When I was younger, I relished the idea of a new year. What would it bring? Some years, the major events would already be set, like a graduation (1994, 1998, 2002) or in one memorable year, a wedding (2003). The sheer anticipation of those events made the new year that much more sparkling. Also, there was always the assumption that nothing truly awful would happen that year and it would be pretty much a repeat of the others. Work, Birthday, work, vacation, anniversary, work, Sweetie birthday, work, holidays, work, repeat. With some very notable pre-infertility exceptions (Sweetie emergency and surgery, sudden move to new state) this has held true.
However, as the years have flown and the major plan-able milestones have been reached, the new year doesn’t bring as much anticipation. And with infertility, frankly the last thing you want is anticipation. It is so tempting to think, “this will be my year. I can feel it.” For those infertiles who had this thought last year and start this year with still no baby, it can be incredibly disillusioning and depressing. I don’t remember if I had this thought at the beginning of 2007. I really doubt it since I found out a few days in that I was benched for the first time due to cysts from my previous cycle.
Rather than make resolutions or pronouncements, I choose The Year of No Expectations. A friend of mine defined the life philosophy of no expectations as this: if you have no expectations, you can’t be disappointed. When I first heard it, part of me kind of thought it was a cop out. After all, aren’t we supposed to have goals and expectations of ourselves? By having no expectations, aren’t we just living an unmeaningful existence?

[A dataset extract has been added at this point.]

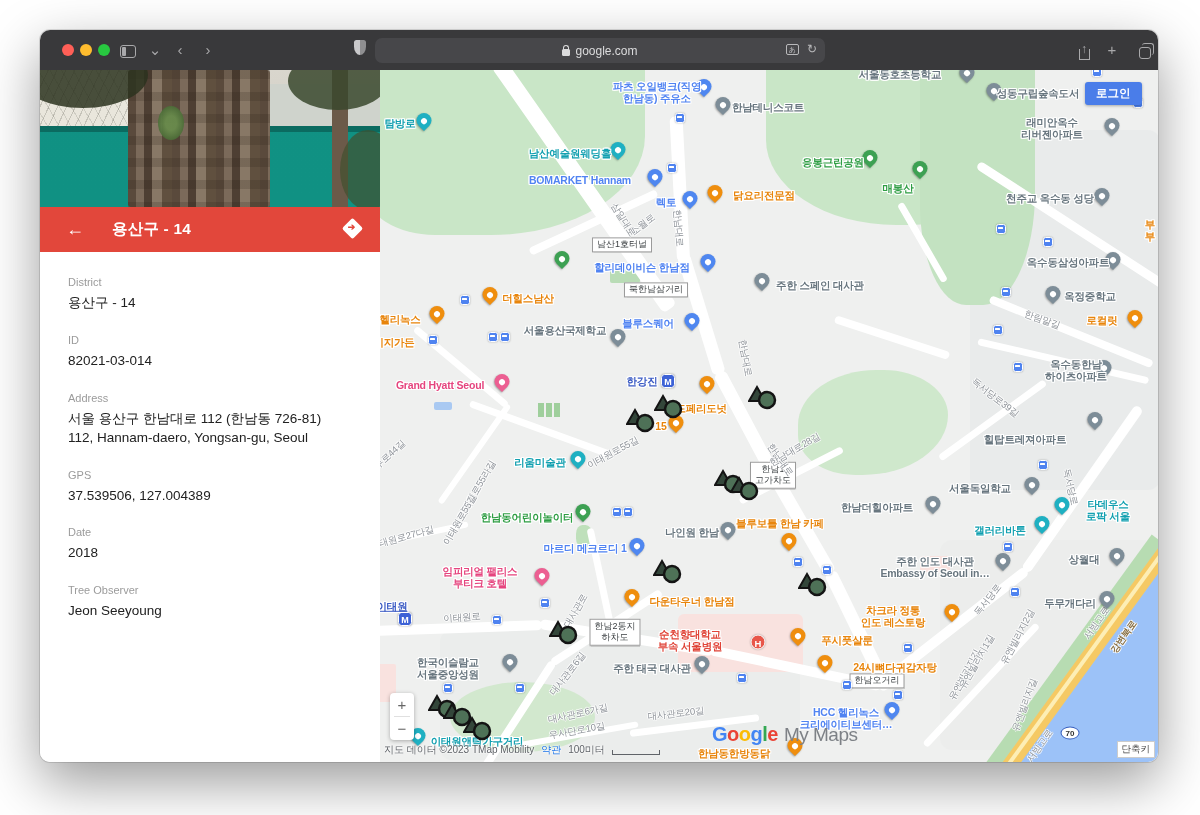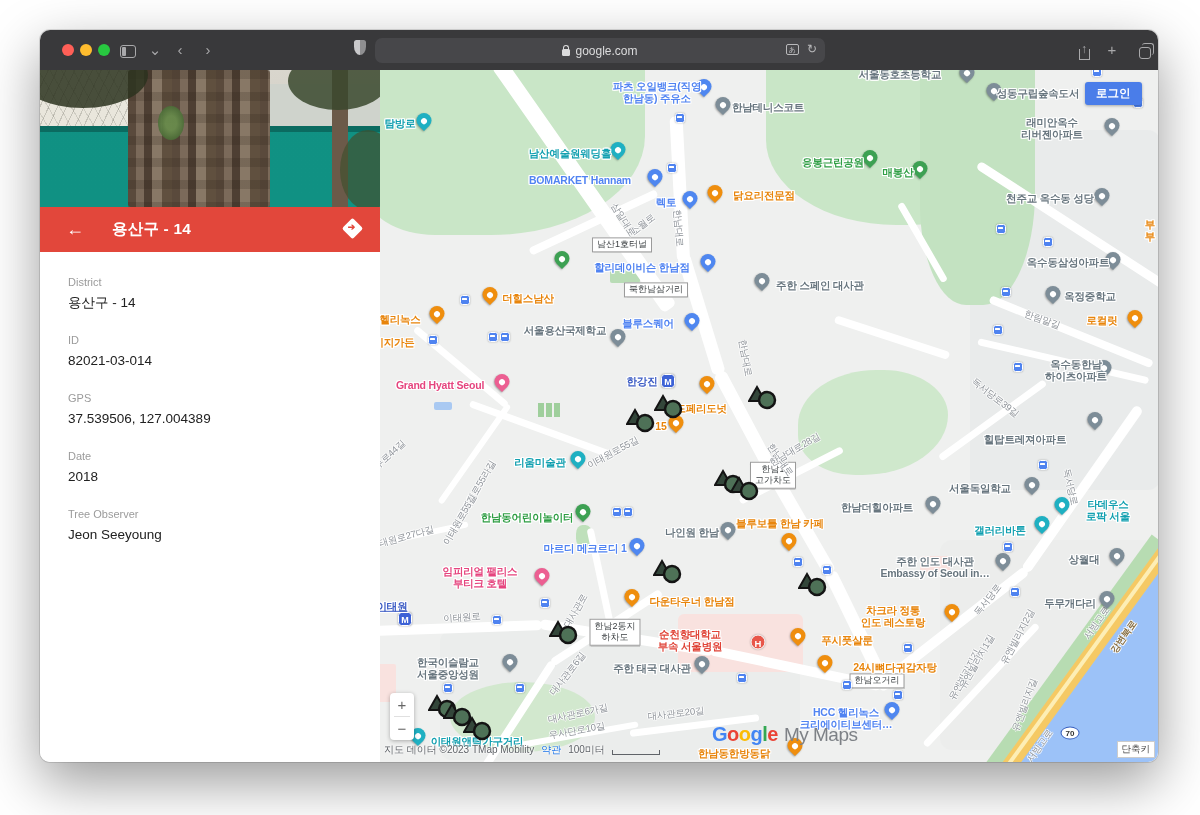"매봉산" div.poi-label { top: 102px -> 118px }
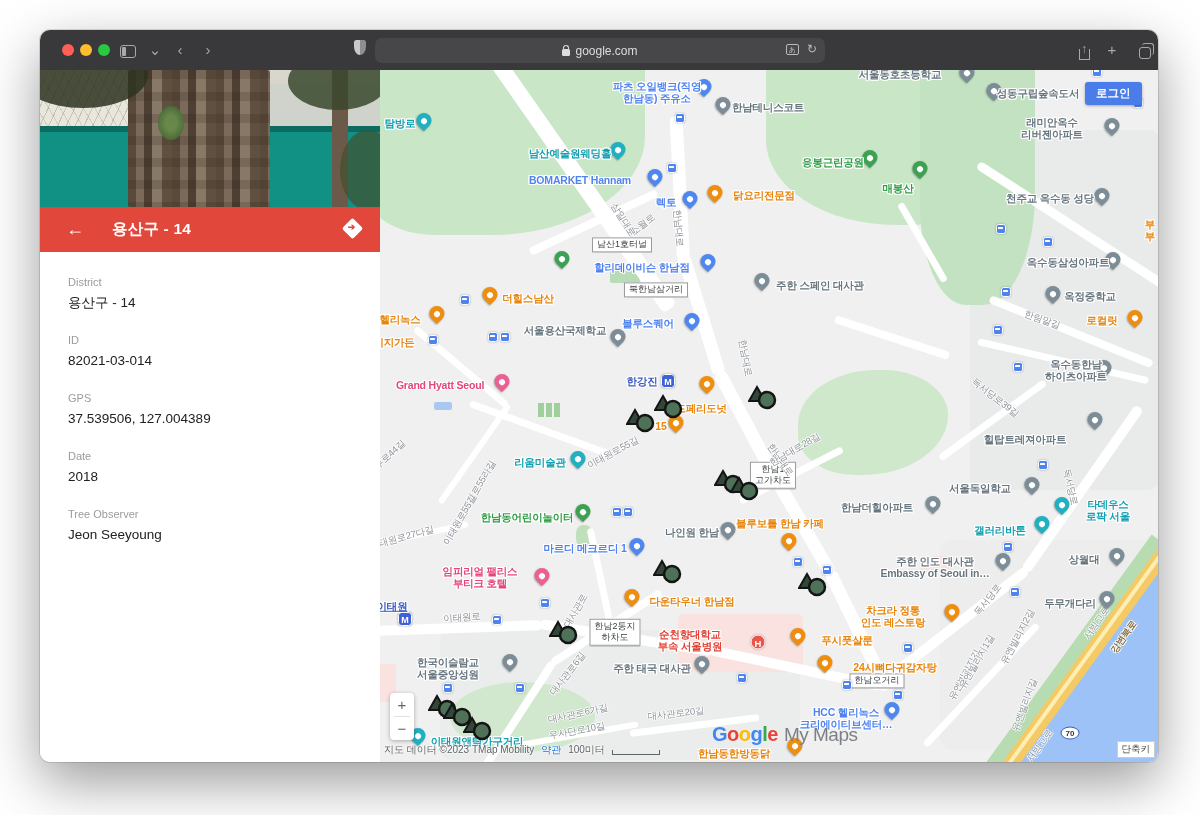"Address" div.field { html: none -> <div> <div>Address</div> <div>서울 용산구 한남대로 112 (한남동 726-81) 112, Hannam-daero, Yongsan-gu, Seoul</div> </div> }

I came to realize that his philosophy applies to expectations that we have of things that are beyond our control, such as other people’s behavior, and events that we cannot manipulate. Viewed this way, it becomes clear that it is a sophisticated method of self-preservation with a touch of freedom thrown in.
So, 2008 will be the year of no expectations. I won’t expect to be expecting. I won’t expect that my other friends won’t suddenly get knocked up or worse, get knocked up with number 2. I won’t expect that my parents will be more supportive. I won’t expect that I will feel better about 2007. I hope I will be content with my life as it is and try to make it a little better – however that might come about. Otherwise, I suspect I’ll go crazy by June.